设计、地点和参与者:这项回顾性队列研究使用了前列腺癌精准医学多机构合作努力(PROMISE)联盟收集的数据,该联盟是一个具有连锁临床基因组数据的多机构注册处,从 2020 年 4 月至 2021 年 12 月。参与者包括患有 mCRPC 且具有分子数据的黑人男性和白人男性。数据分析于 2023 年 12 月至 5 月进行。
数据库报告的种族和民族。
主要结果是可操作的分子数据的频率,定义为错配修复缺陷(MMRD)或高微卫星不稳定性(MSI-H)、同源重组修复缺陷或肿瘤突变负担为每兆碱基 10 个突变或更高的存在。次要结果包括其他改变的频率、进行的基因组检测的类型和时间,以及靶向治疗的使用。疗效结果是前列腺特异性抗原反应率、部位报告的放射学反应率和总生存率。

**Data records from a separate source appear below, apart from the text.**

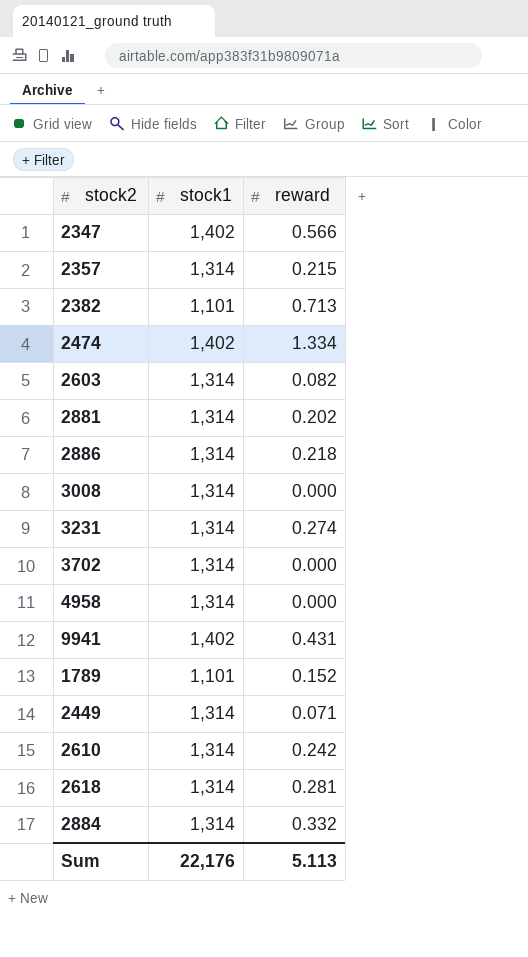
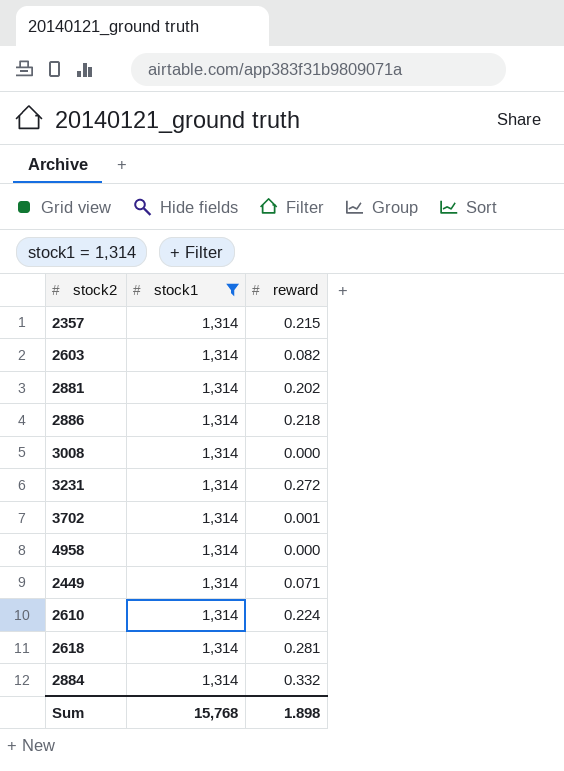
filter: none -> stock1 = 1,314
3231 | reward: 0.274 -> 0.272
3702 | reward: 0.000 -> 0.001
2610 | reward: 0.242 -> 0.224
Sum | stock1: 22,176 -> 15,768
Sum | reward: 5.113 -> 1.898

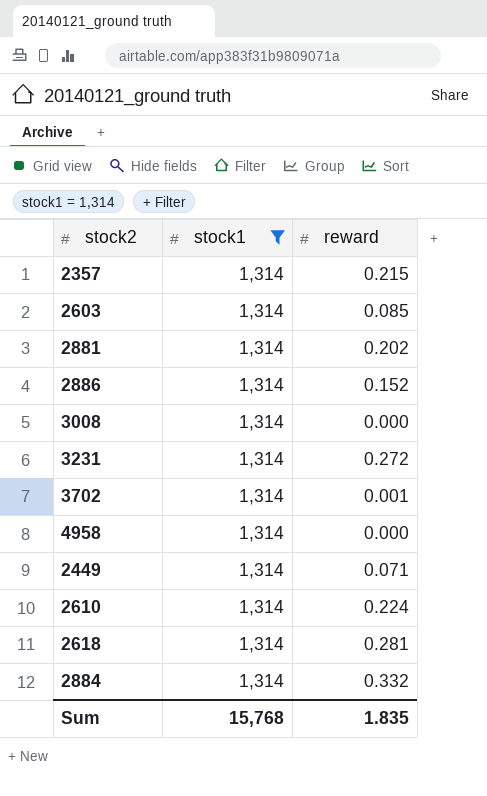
2603 | reward: 0.082 -> 0.085
2886 | reward: 0.218 -> 0.152
Sum | reward: 1.898 -> 1.835

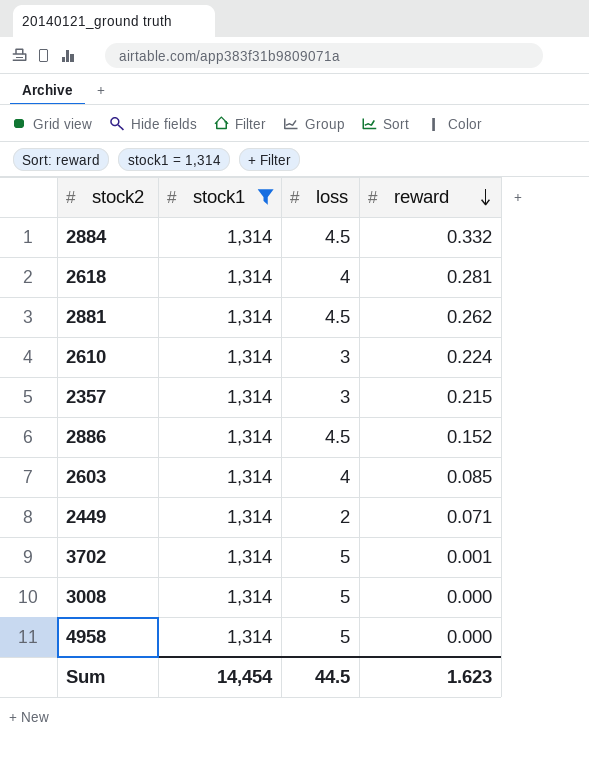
row order: none -> reward descending
column loss | position: none -> 3
row 3231: 1,314 | 0.272 -> none
2881 | reward: 0.202 -> 0.262
Sum | stock1: 15,768 -> 14,454
Sum | reward: 1.835 -> 1.623

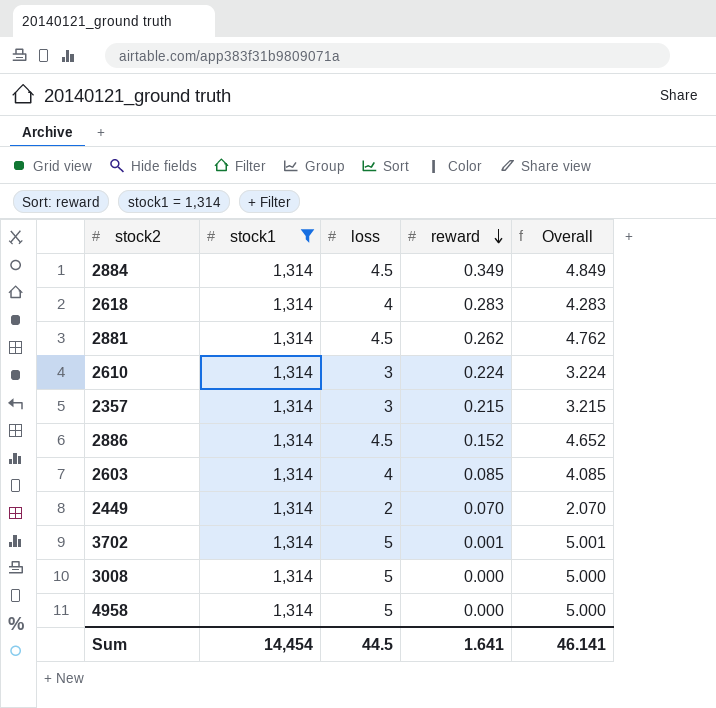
column Overall | formula: none -> [loss] + [reward]
2884 | reward: 0.332 -> 0.349
2618 | reward: 0.281 -> 0.283
2449 | reward: 0.071 -> 0.070
Sum | reward: 1.623 -> 1.641

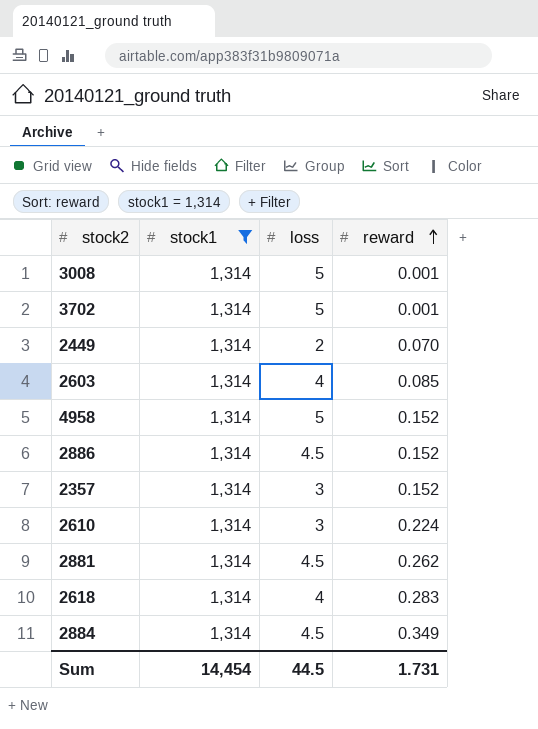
row order: reward descending -> reward ascending
column Overall | formula: [loss] + [reward] -> none
3008 | reward: 0.000 -> 0.001
4958 | reward: 0.000 -> 0.152
2357 | reward: 0.215 -> 0.152
Sum | reward: 1.641 -> 1.731

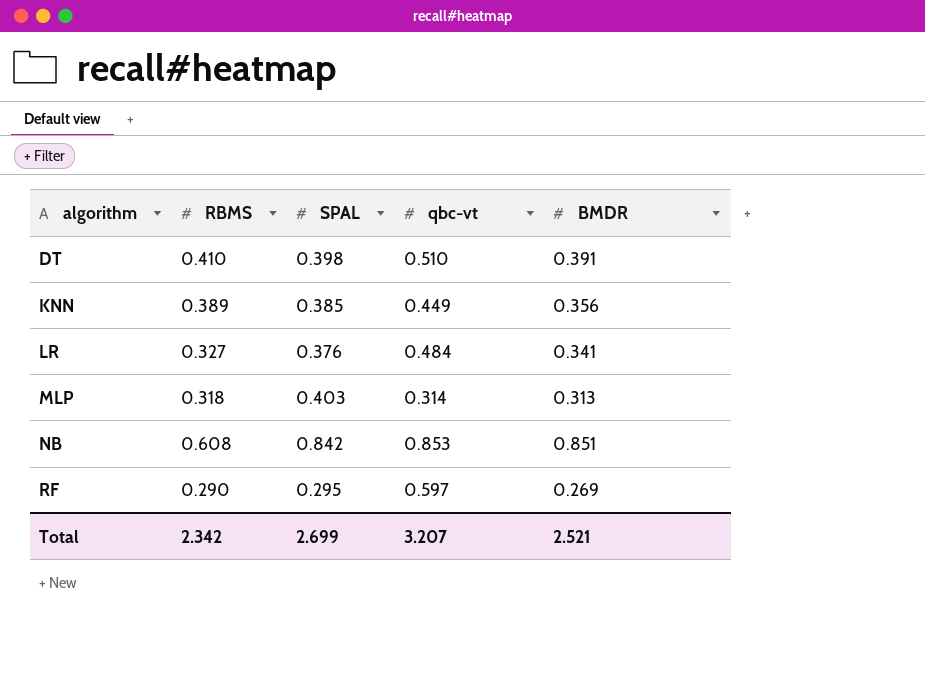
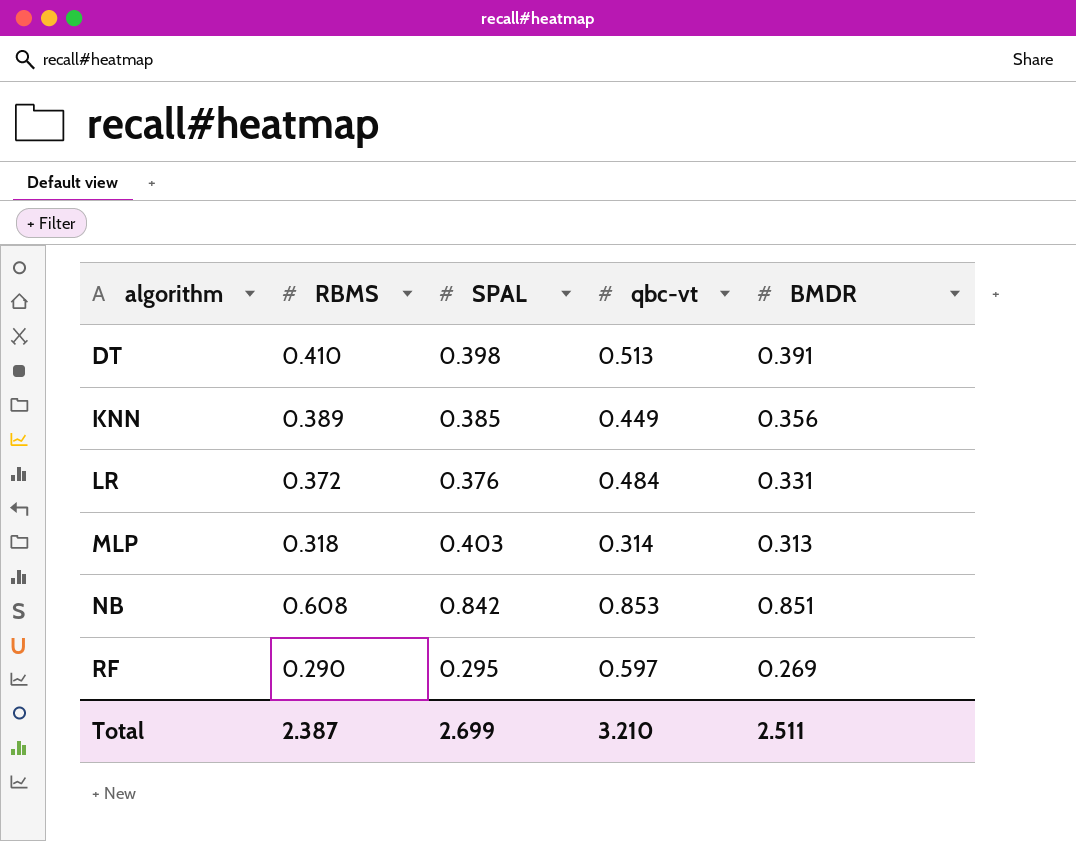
DT | qbc-vt: 0.510 -> 0.513
LR | RBMS: 0.327 -> 0.372
LR | BMDR: 0.341 -> 0.331
Total | RBMS: 2.342 -> 2.387
Total | qbc-vt: 3.207 -> 3.210
Total | BMDR: 2.521 -> 2.511

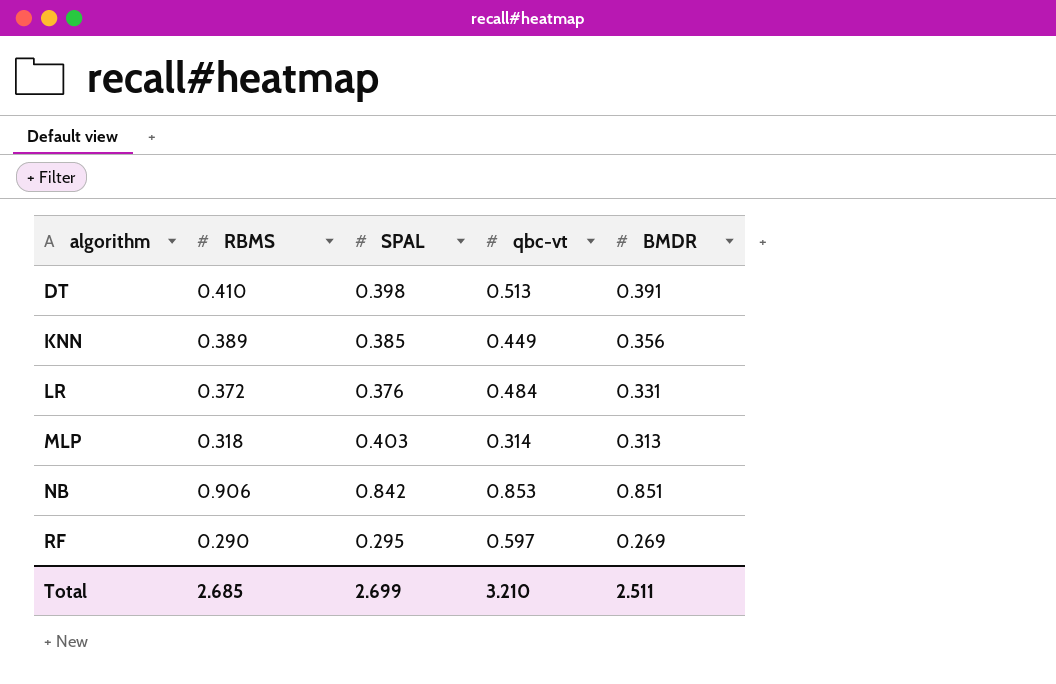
NB | RBMS: 0.608 -> 0.906
Total | RBMS: 2.387 -> 2.685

共确定了 962 名符合条件的 mCRPC 患者,包括 204 名黑人患者(21.2%;诊断时的中位[IQR]年龄为 61[55-67]岁;131 名患者[64.2%]的 Gleason 评分为 8-10;92 名患者[45.1%]为初发性转移性疾病)和 758 名白人患者(78.8%;中位[IQR]年龄为 63[57-69]岁;445 名患者[58.7%]的 Gleason 评分为 8-10;310 名患者[40.9%]为初发性转移性疾病)。从 mCRPC 开始的中位(IQR)随访时间为 26.6(14.2-44.7)个月。黑人男性的血液分子检测更为常见(111 名男性[48.7%]),而白人男性(317 名男性[36.4%];P<.001)则较少。两组的可操作改变率相似(65 名黑人男性[32.8%];215 名白人男性[29.1%];P=0.35),但黑人男性 MMRD 或 MSI-H 更为常见(18 名男性[9.1%]),而白人男性则较少(36 名男性[4.9%];P=0.04)。PTEN 改变在黑人男性中比在白人男性中更少见(31 名男性[15.7%]与 194 名男性[26.3%];P=0.003),TMPRSS 改变也是如此(14 名男性[7.1%]与 155 名男性[21.0%];P<.001)。在最常改变的 15 个基因中,包括 TP53、AR、CDK12、RB1 和 PIK3CA,没有发现其他差异。与白人男性相比,黑人男性给予的匹配靶向治疗较少(22 名男性[33.5%]与 115 名男性[53.5%];P=0.008)。两组患者在靶向治疗反应或生存方面没有差异。
这项对 mCRPC 男性的队列研究发现,与白人男性相比,黑人男性的 MMRD 或 MSI-H 频率更高,PTEN 和 TMPRSS 改变频率更低。尽管黑人男性接受靶向治疗的频率低于白人男性,但在临床结果方面没有观察到差异。